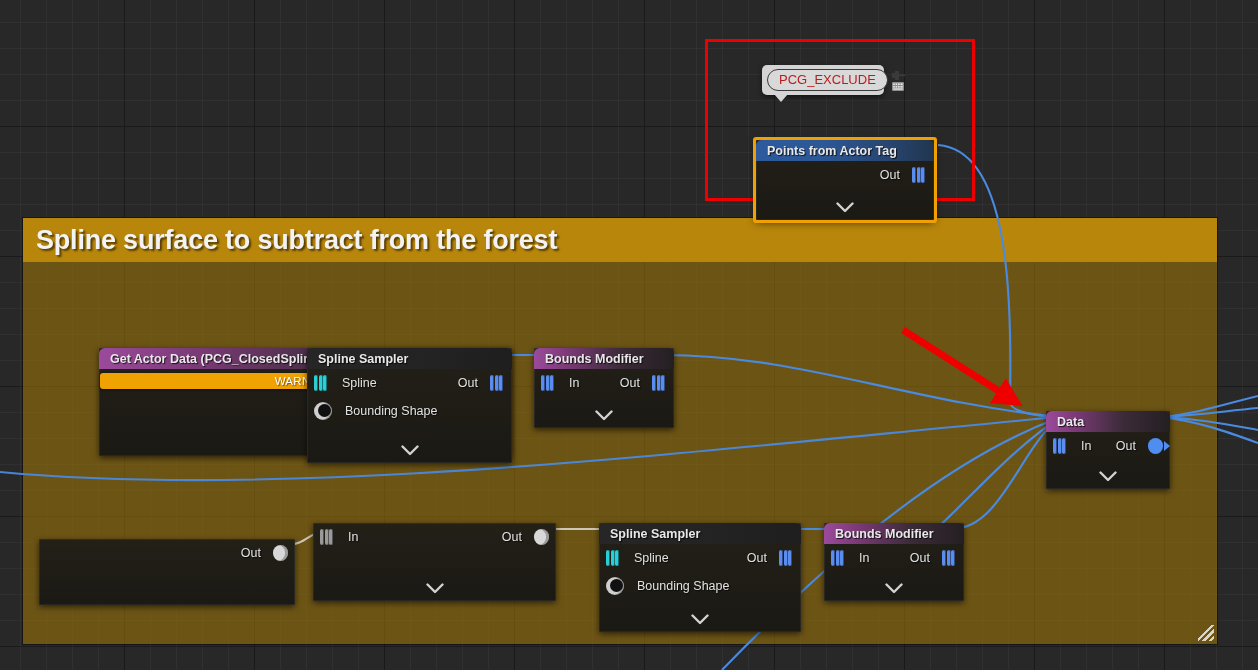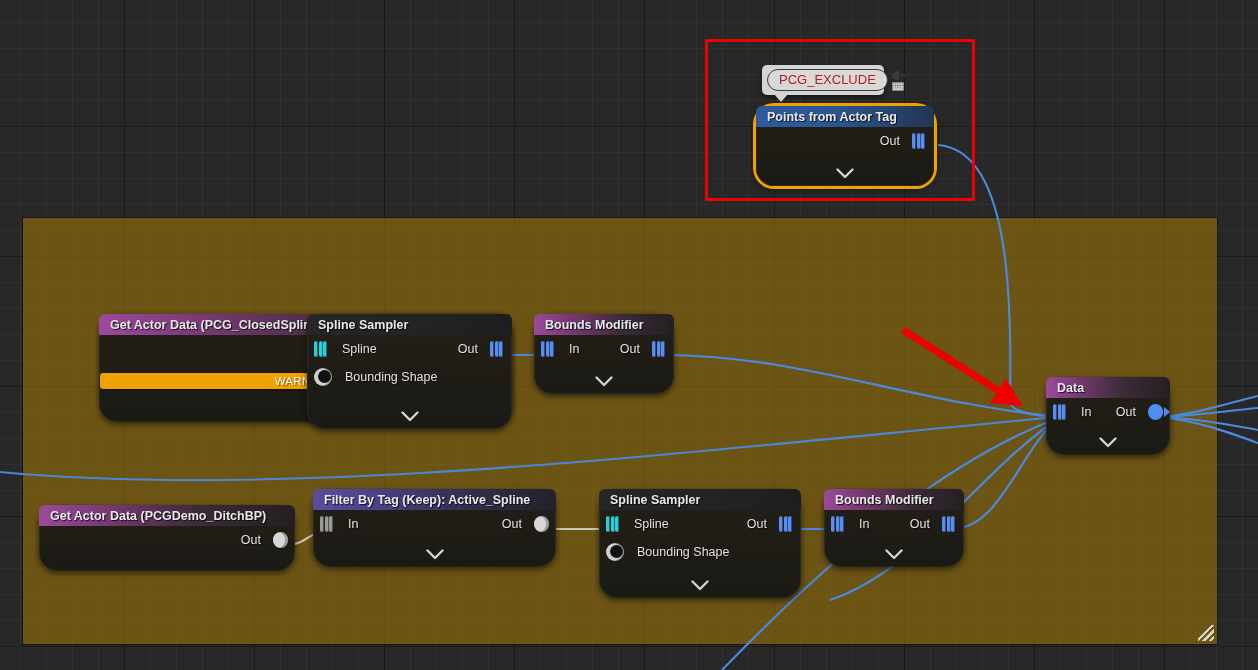--- a/index.html
+++ b/index.html
@@ -68,10 +68,11 @@
   
   .node {
     position: absolute;
-    border-radius: 18px;
+    border-radius: 1px;
     background: linear-gradient(to bottom, #232018 0%, #1b1914 100%);
     box-shadow: 0 2px 6px rgba(0,0,0,0.6), inset 0 0 0 1px rgba(255,255,255,0.06);
     overflow: visible;
+    margin-top: 34px;
   }
   .node-hdr {
     height: 21px;

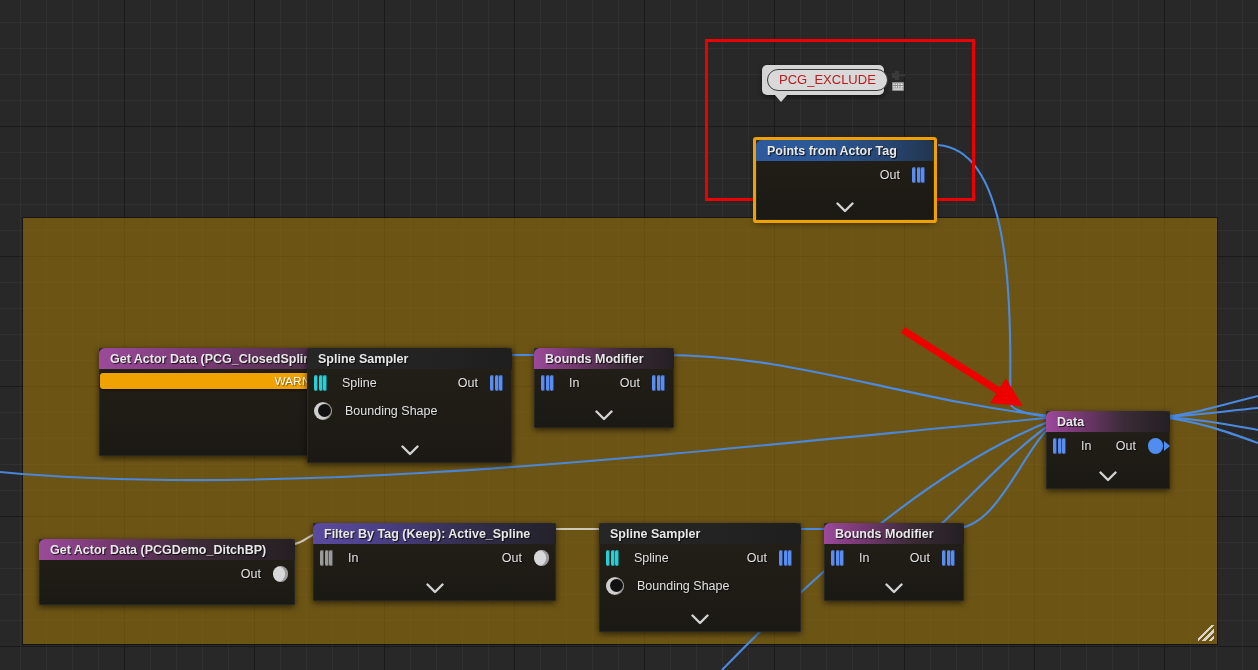--- a/index.html
+++ b/index.html
@@ -236,6 +236,9 @@
 
   <div class="comment-box" id="comment-box" style="left: 22px; top: 217px; width: 1196px; height: 428px;">
     <div class="comment-body"></div>
+    <div class="comment-header">
+      <span class="comment-title">Spline surface to subtract from the forest</span>
+    </div>
     <div class="comment-grip"></div>
   </div>
 

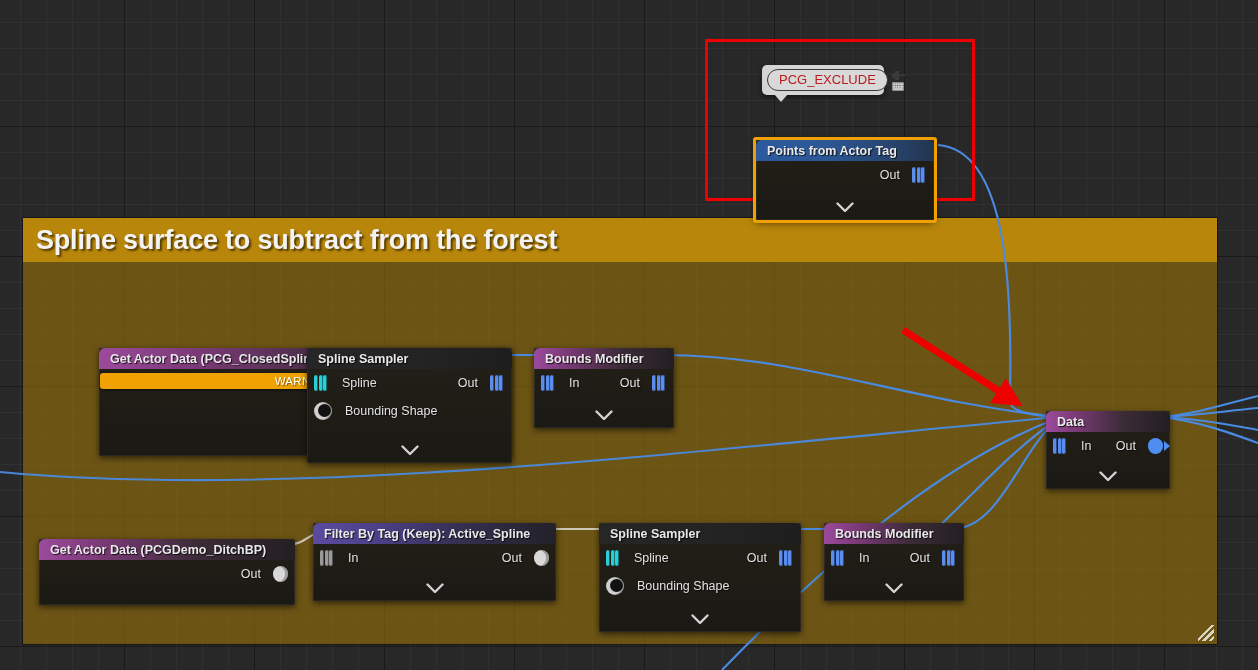--- a/index.html
+++ b/index.html
@@ -446,9 +446,6 @@
         </div>
       </div>
       <div class="node" style="left: 313px; top: 489px; width: 243px; height: 78px;">
-        <div class="node-hdr hdr-indigo">
-          <span class="node-title">Filter By Tag (Keep): Active_Spline</span>
-        </div>
         <div class="node-body">
           <div class="pin-row">
             <span class="pin-left">

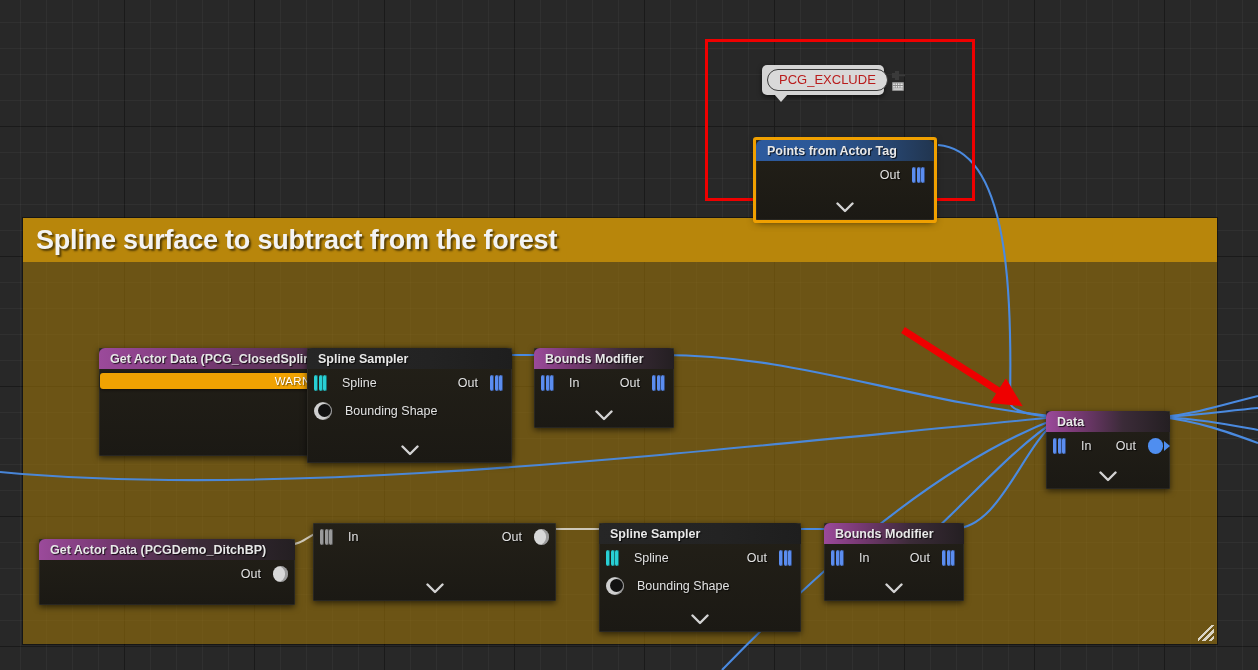--- a/index.html
+++ b/index.html
@@ -433,9 +433,6 @@
         </div>
       </div>
       <div class="node" style="left: 39px; top: 505px; width: 256px; height: 66px;">
-        <div class="node-hdr hdr-purple">
-          <span class="node-title">Get Actor Data (PCGDemo_DitchBP)</span>
-        </div>
         <div class="node-body">
           <div class="pin-row">
             <span class="pin-right">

····················

[Exercise brief] Transcribe every record above in full. Pictures stay out of the copy.

[Answer space]
--- a/index.html
+++ b/index.html
@@ -68,10 +68,11 @@
   
   .node {
     position: absolute;
-    border-radius: 18px;
+    border-radius: 1px;
     background: linear-gradient(to bottom, #232018 0%, #1b1914 100%);
     box-shadow: 0 2px 6px rgba(0,0,0,0.6), inset 0 0 0 1px rgba(255,255,255,0.06);
     overflow: visible;
+    margin-top: 34px;
   }
   .node-hdr {
     height: 21px;

--- a/index.html
+++ b/index.html
@@ -236,6 +236,9 @@
 
   <div class="comment-box" id="comment-box" style="left: 22px; top: 217px; width: 1196px; height: 428px;">
     <div class="comment-body"></div>
+    <div class="comment-header">
+      <span class="comment-title">Spline surface to subtract from the forest</span>
+    </div>
     <div class="comment-grip"></div>
   </div>
 

--- a/index.html
+++ b/index.html
@@ -446,9 +446,6 @@
         </div>
       </div>
       <div class="node" style="left: 313px; top: 489px; width: 243px; height: 78px;">
-        <div class="node-hdr hdr-indigo">
-          <span class="node-title">Filter By Tag (Keep): Active_Spline</span>
-        </div>
         <div class="node-body">
           <div class="pin-row">
             <span class="pin-left">

--- a/index.html
+++ b/index.html
@@ -433,9 +433,6 @@
         </div>
       </div>
       <div class="node" style="left: 39px; top: 505px; width: 256px; height: 66px;">
-        <div class="node-hdr hdr-purple">
-          <span class="node-title">Get Actor Data (PCGDemo_DitchBP)</span>
-        </div>
         <div class="node-body">
           <div class="pin-row">
             <span class="pin-right">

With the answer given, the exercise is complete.